Assignment: Output only the lines below from the one holding "align-items: flex-end ->" down to the one holding "text-decoration: underline ->", both end lines included and every picture dropped.

Materials provided:

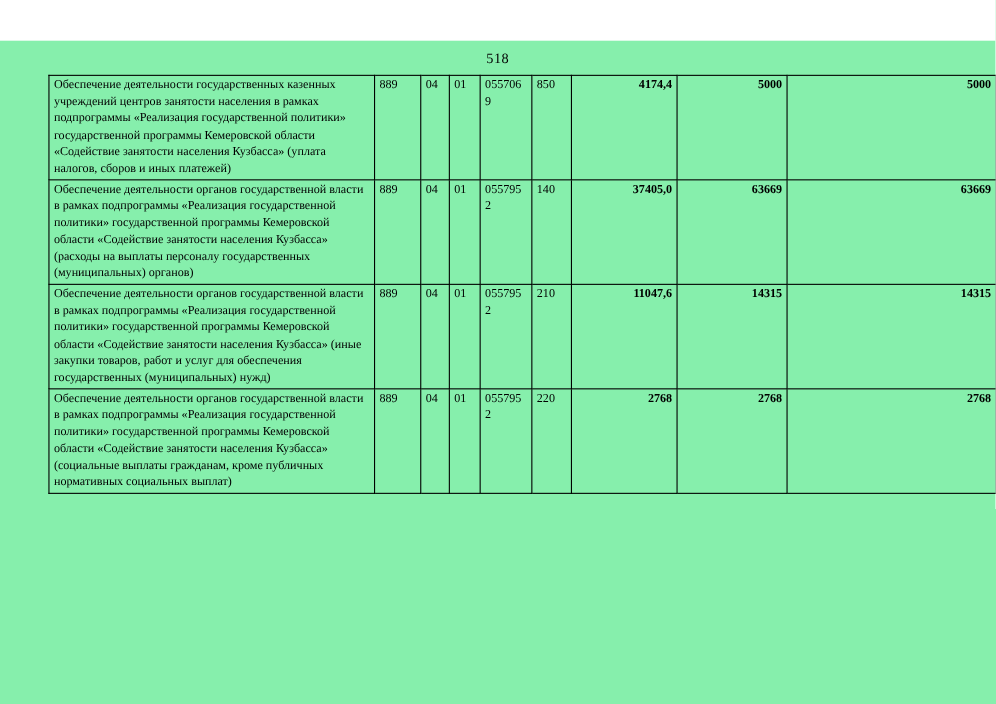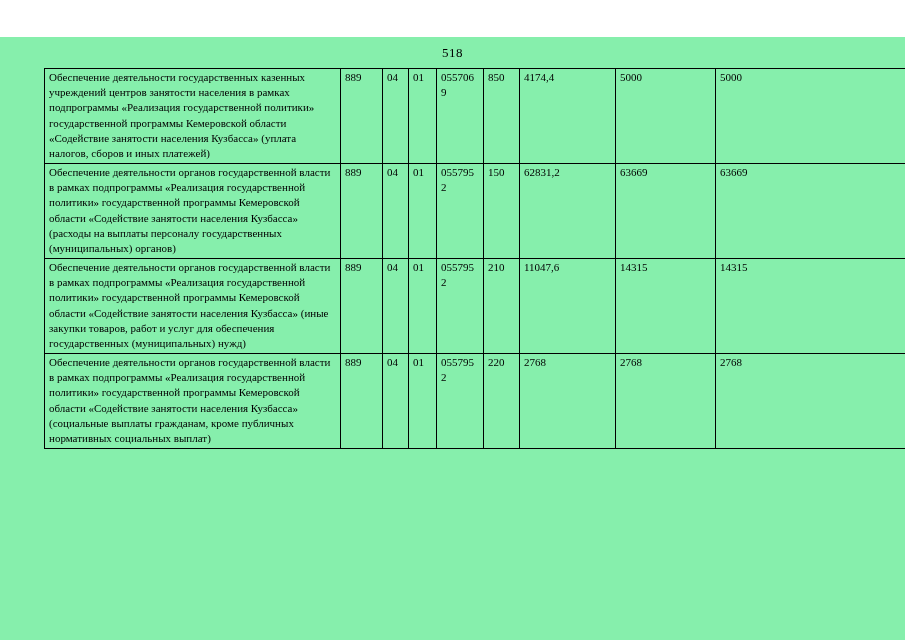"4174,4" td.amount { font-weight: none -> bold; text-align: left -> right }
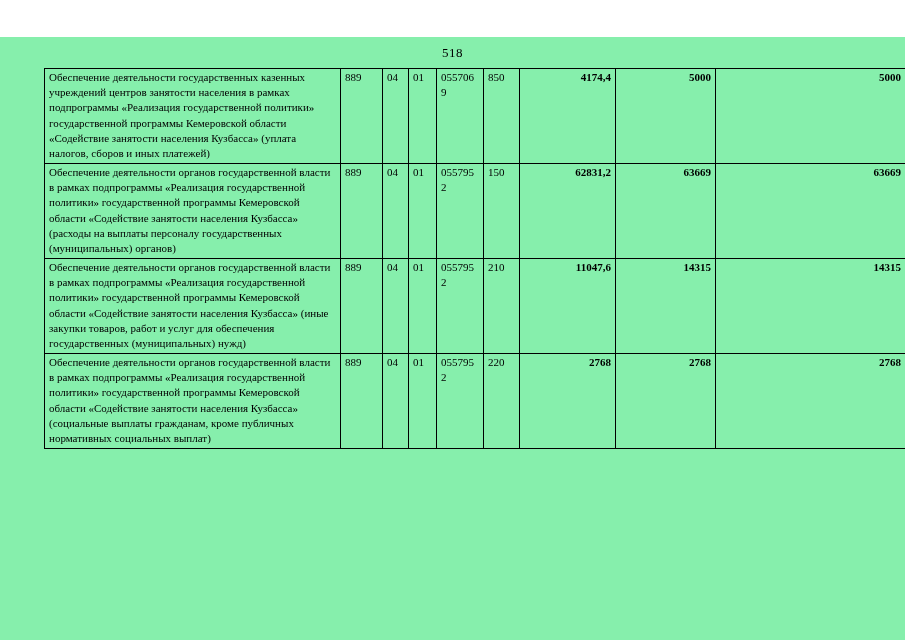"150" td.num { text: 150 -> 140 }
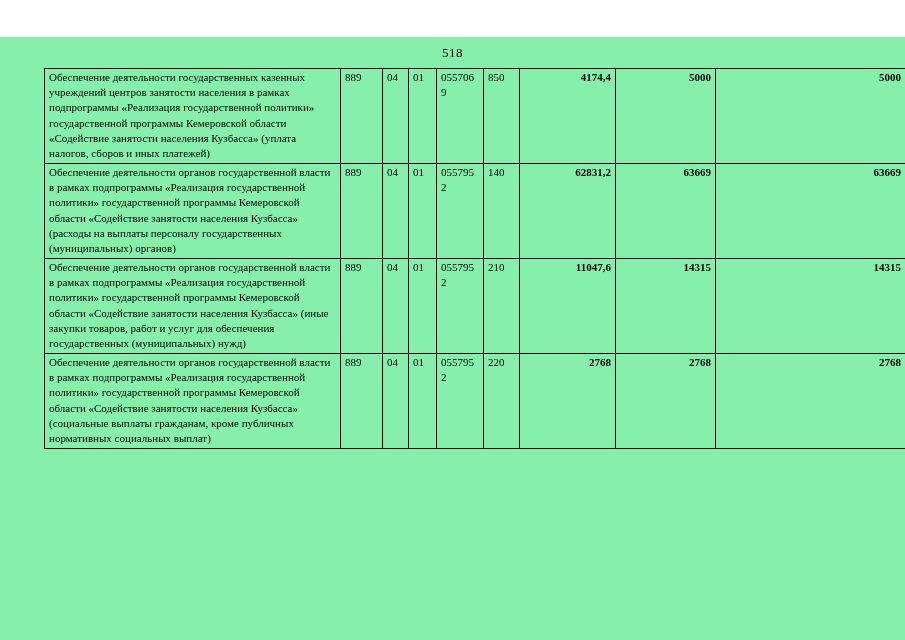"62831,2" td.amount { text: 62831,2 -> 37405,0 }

* * *

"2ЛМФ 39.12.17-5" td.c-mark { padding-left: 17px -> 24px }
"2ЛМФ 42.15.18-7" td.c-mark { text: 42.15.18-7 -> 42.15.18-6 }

...

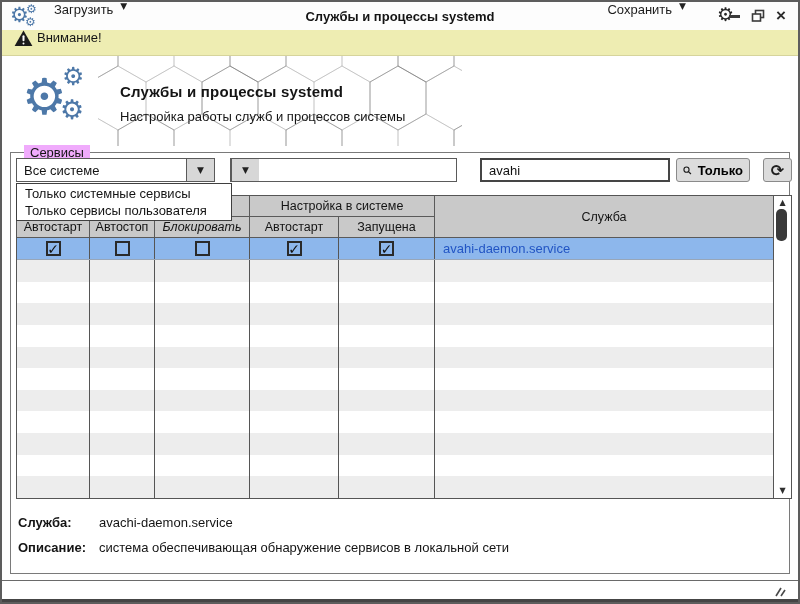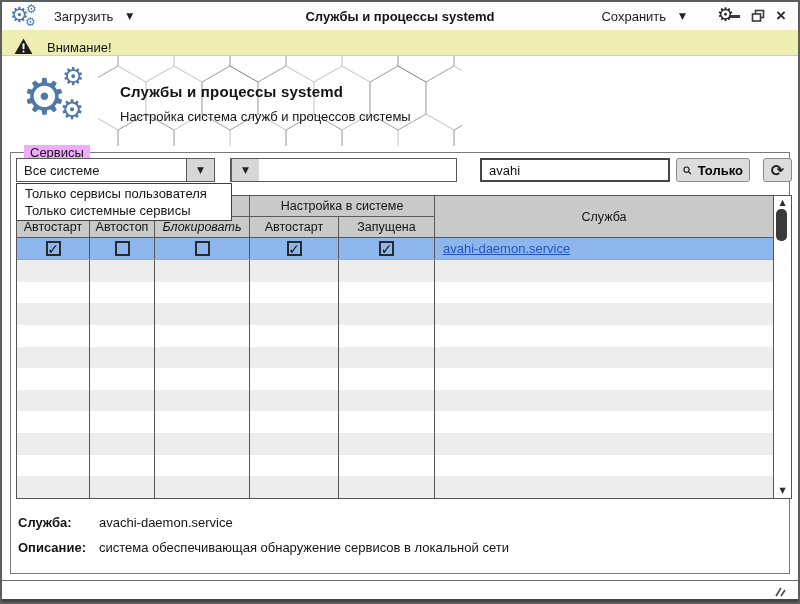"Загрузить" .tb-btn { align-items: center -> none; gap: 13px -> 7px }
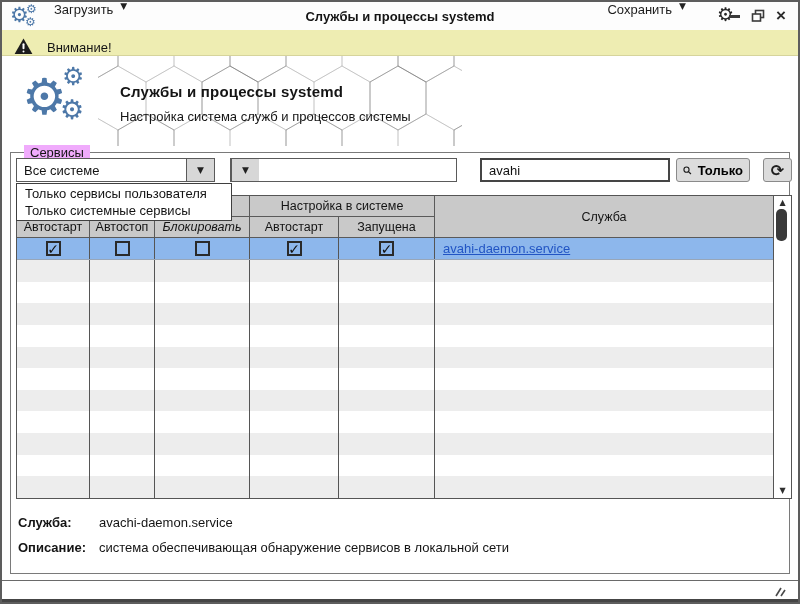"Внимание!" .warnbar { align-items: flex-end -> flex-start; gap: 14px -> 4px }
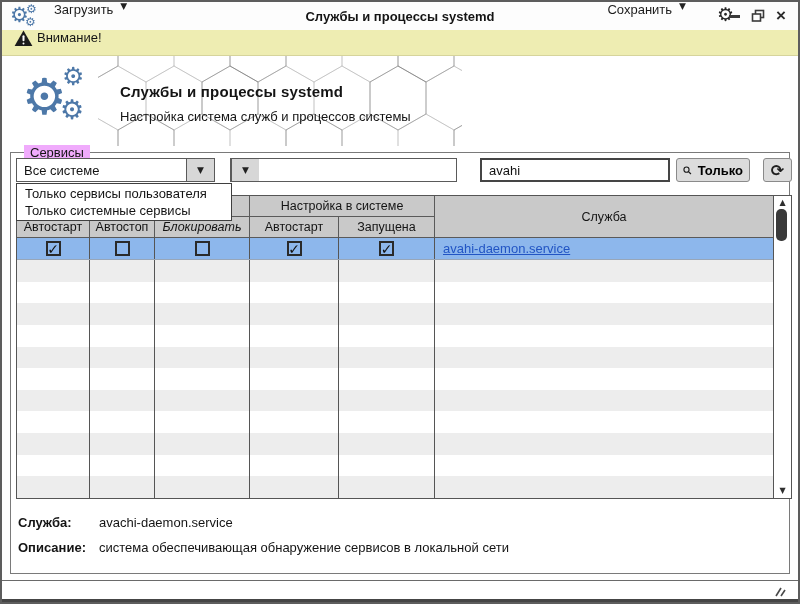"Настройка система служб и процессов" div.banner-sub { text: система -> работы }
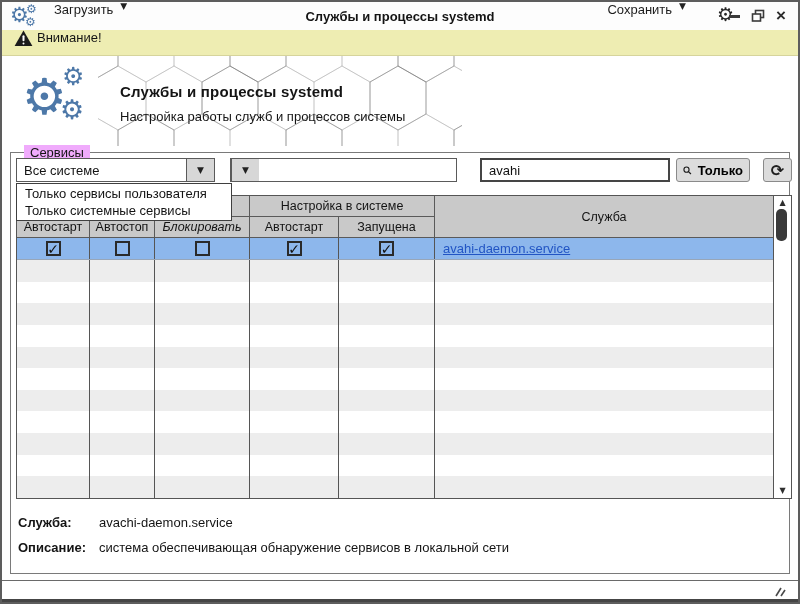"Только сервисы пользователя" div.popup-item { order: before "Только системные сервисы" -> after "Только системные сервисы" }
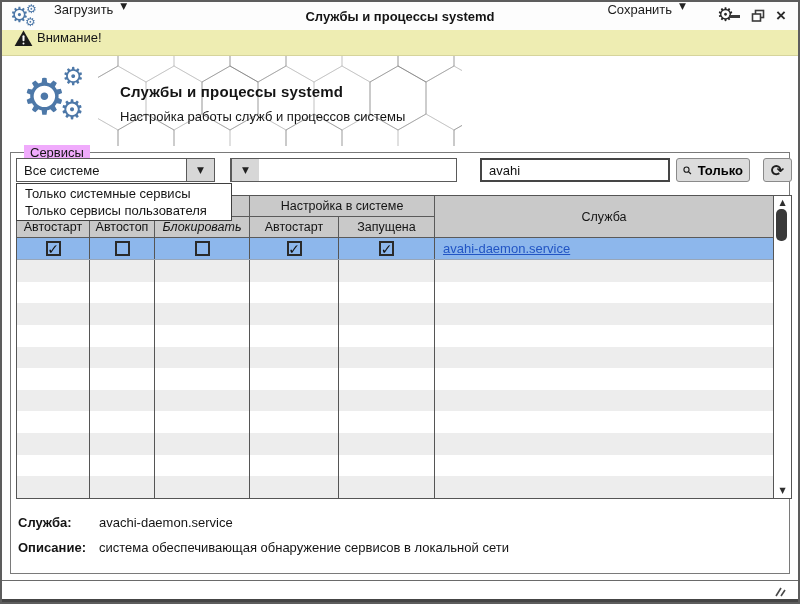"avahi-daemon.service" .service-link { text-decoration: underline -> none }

Output of the exercise:
"Внимание!" .warnbar { align-items: flex-end -> flex-start; gap: 14px -> 4px }
"Настройка система служб и процессов" div.banner-sub { text: система -> работы }
"Только сервисы пользователя" div.popup-item { order: before "Только системные сервисы" -> after "Только системные сервисы" }
"avahi-daemon.service" .service-link { text-decoration: underline -> none }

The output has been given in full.